Goal of the exercise: Check each line of the material, and show the ones that include the word "none".

The input:
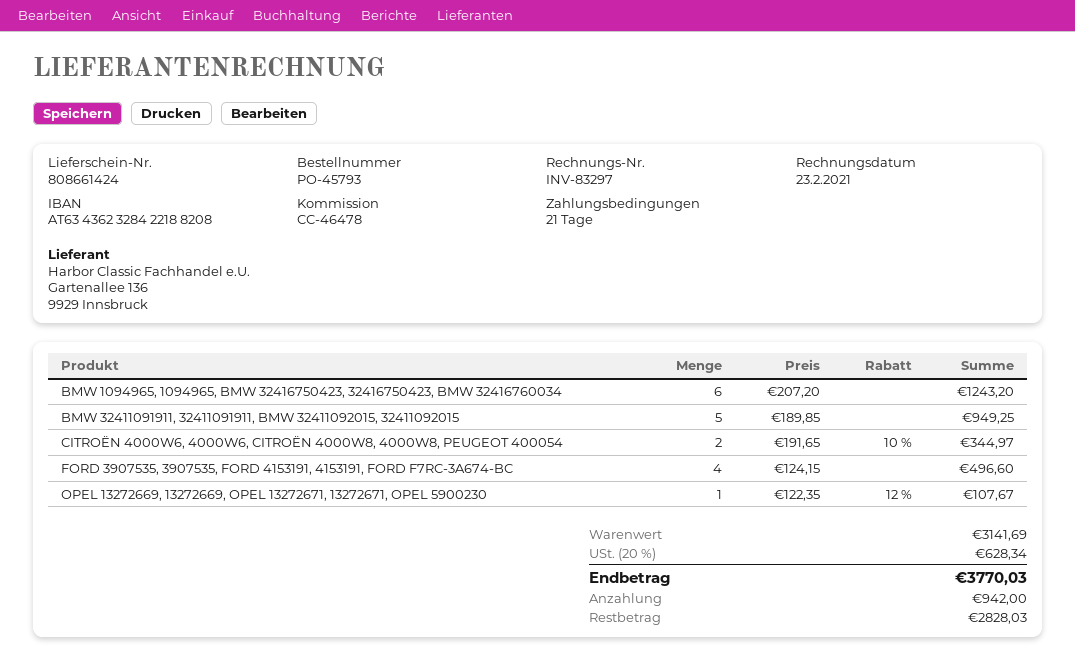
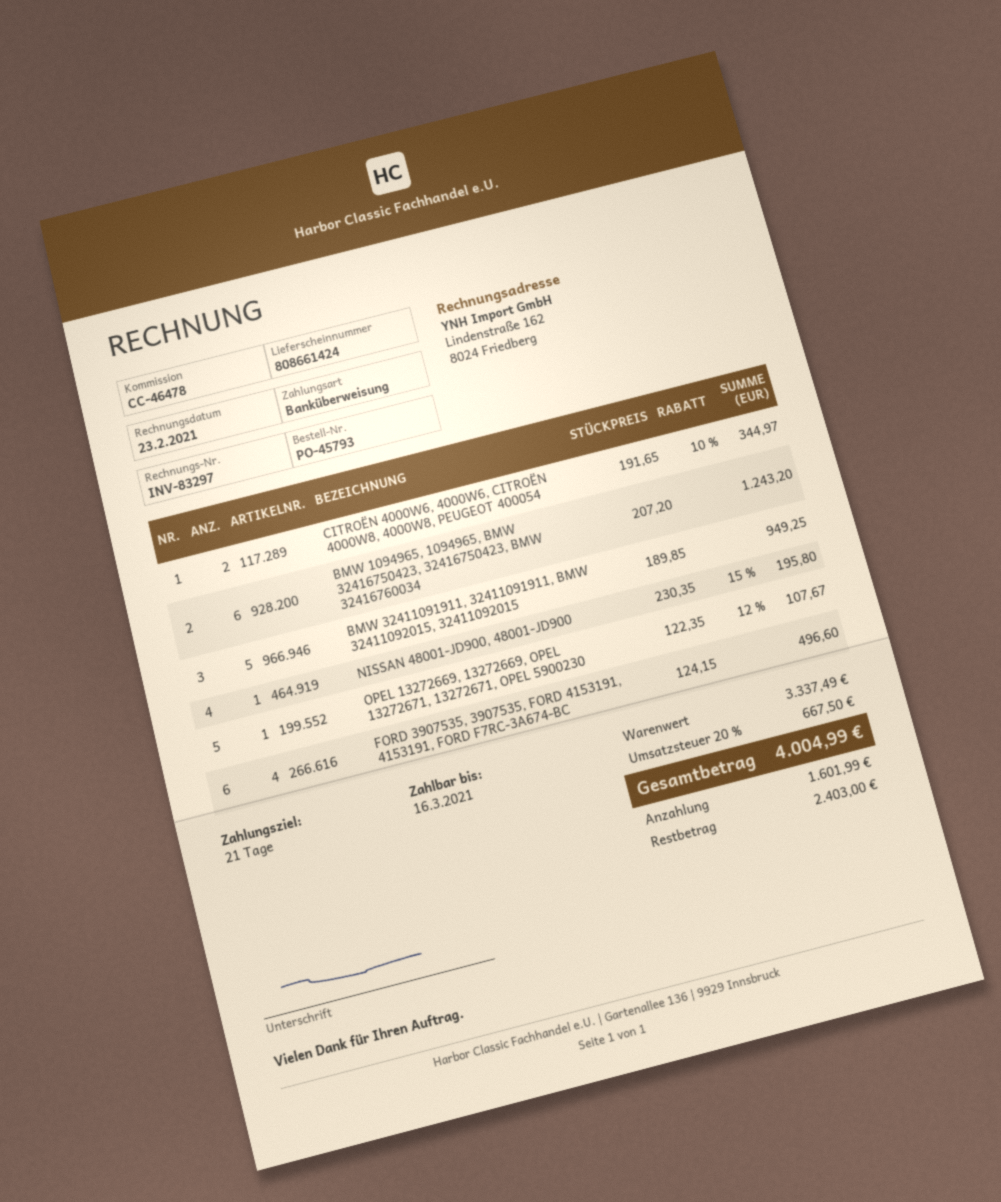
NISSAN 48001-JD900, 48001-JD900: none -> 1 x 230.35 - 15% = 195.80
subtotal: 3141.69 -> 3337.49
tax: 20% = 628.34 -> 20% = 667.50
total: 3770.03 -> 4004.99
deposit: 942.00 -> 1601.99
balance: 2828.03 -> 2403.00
==
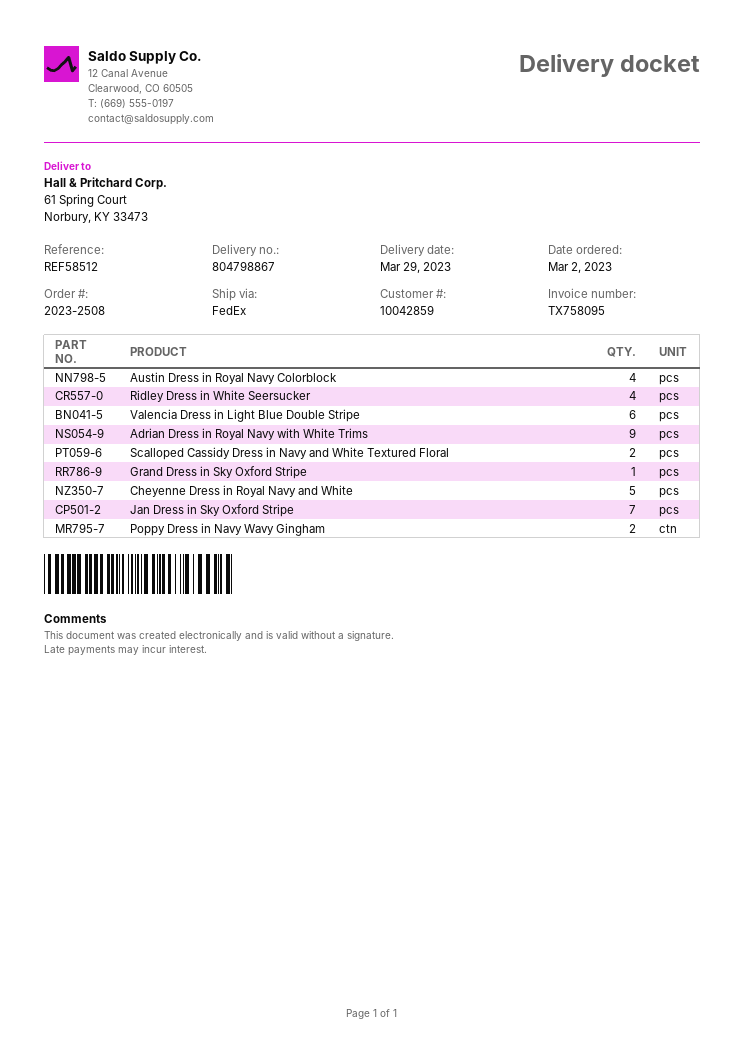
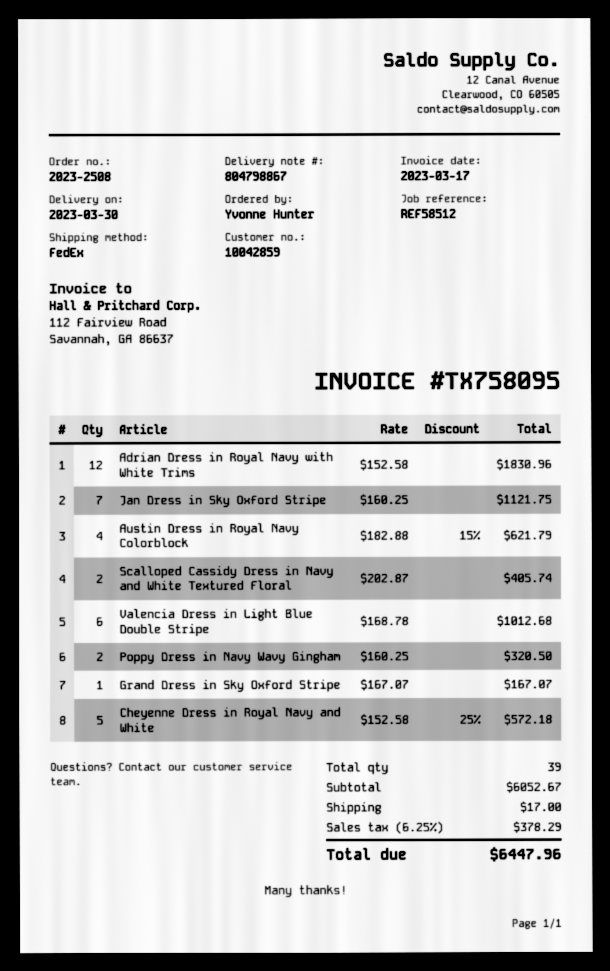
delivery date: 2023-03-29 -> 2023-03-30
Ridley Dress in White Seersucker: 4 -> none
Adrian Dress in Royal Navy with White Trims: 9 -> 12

Result of the exercise:
NISSAN 48001-JD900, 48001-JD900: none -> 1 x 230.35 - 15% = 195.80
Ridley Dress in White Seersucker: 4 -> none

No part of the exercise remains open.